── Supplied records ──
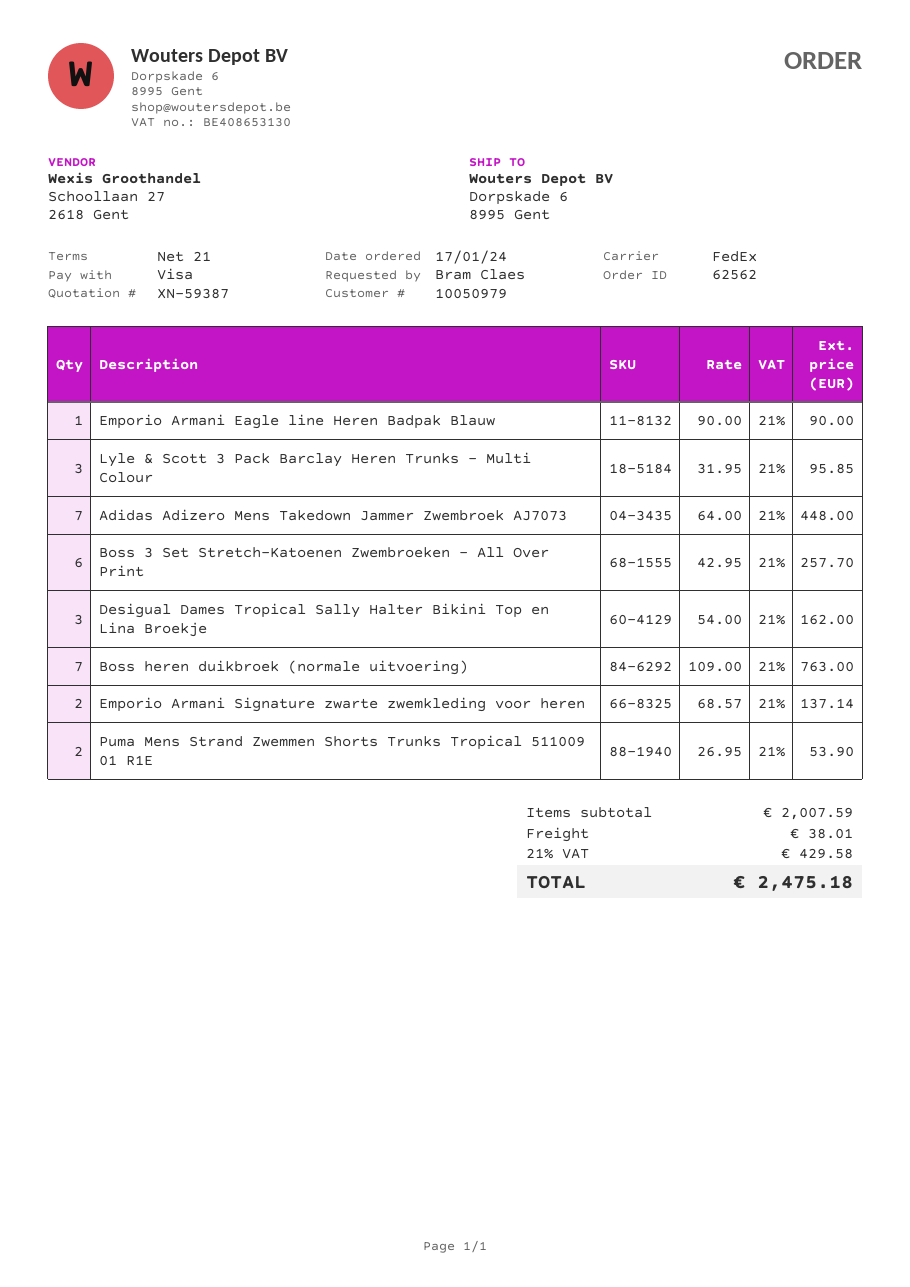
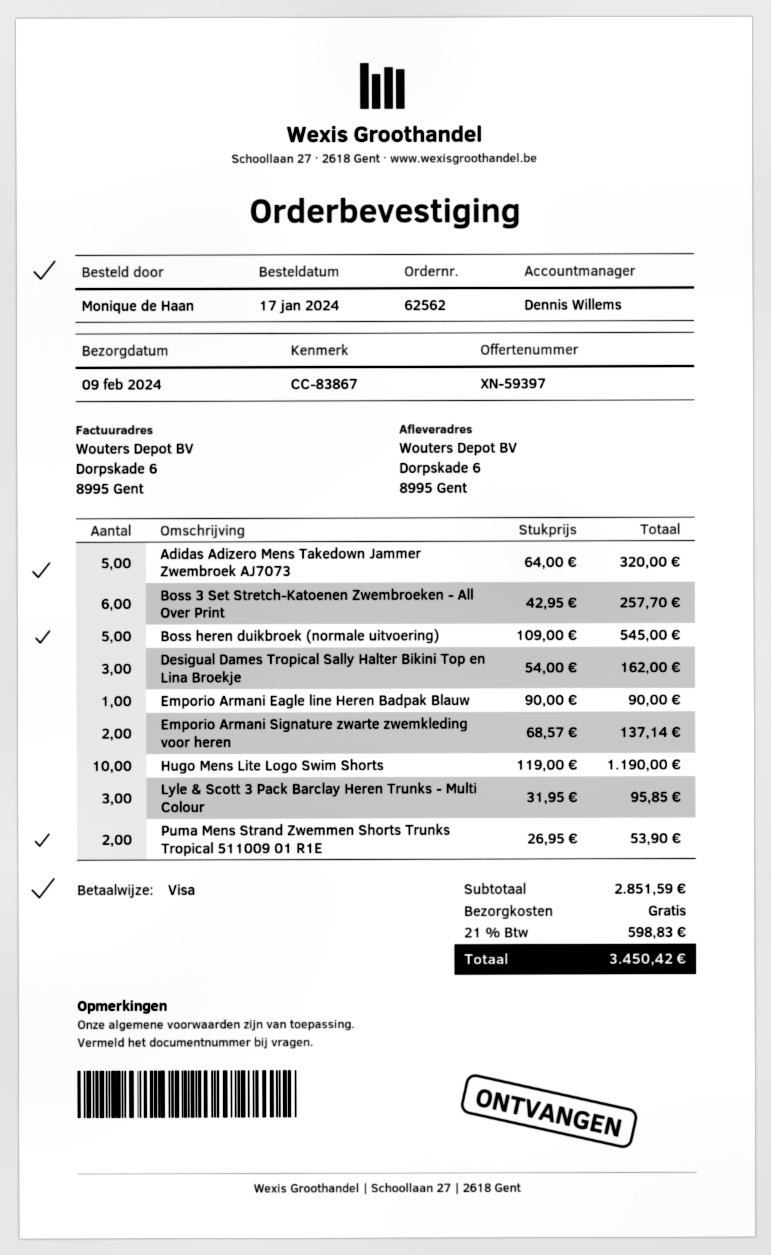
quote number: XN-59387 -> XN-59397
ordered by: Bram Claes -> Monique de Haan
Adidas Adizero Mens Takedown Jammer Zwembroek AJ7073: 7 x 64.00 = 448.00 -> 5 x 64.00 = 320.00
Boss heren duikbroek (normale uitvoering): 7 x 109.00 = 763.00 -> 5 x 109.00 = 545.00
Hugo Mens Lite Logo Swim Shorts: none -> 10 x 119.00 = 1190.00
subtotal: 2007.59 -> 2851.59
shipping: 38.01 -> 0.00
tax: 21% = 429.58 -> 21% = 598.83
total: 2475.18 -> 3450.42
───
Repeat exactly, and only, the lines of the records above, starting with the line that contains "Adidas Adizero Mens" and ending with the final line, both included.

**Written reply:**
Adidas Adizero Mens Takedown Jammer Zwembroek AJ7073: 7 x 64.00 = 448.00 -> 5 x 64.00 = 320.00
Boss heren duikbroek (normale uitvoering): 7 x 109.00 = 763.00 -> 5 x 109.00 = 545.00
Hugo Mens Lite Logo Swim Shorts: none -> 10 x 119.00 = 1190.00
subtotal: 2007.59 -> 2851.59
shipping: 38.01 -> 0.00
tax: 21% = 429.58 -> 21% = 598.83
total: 2475.18 -> 3450.42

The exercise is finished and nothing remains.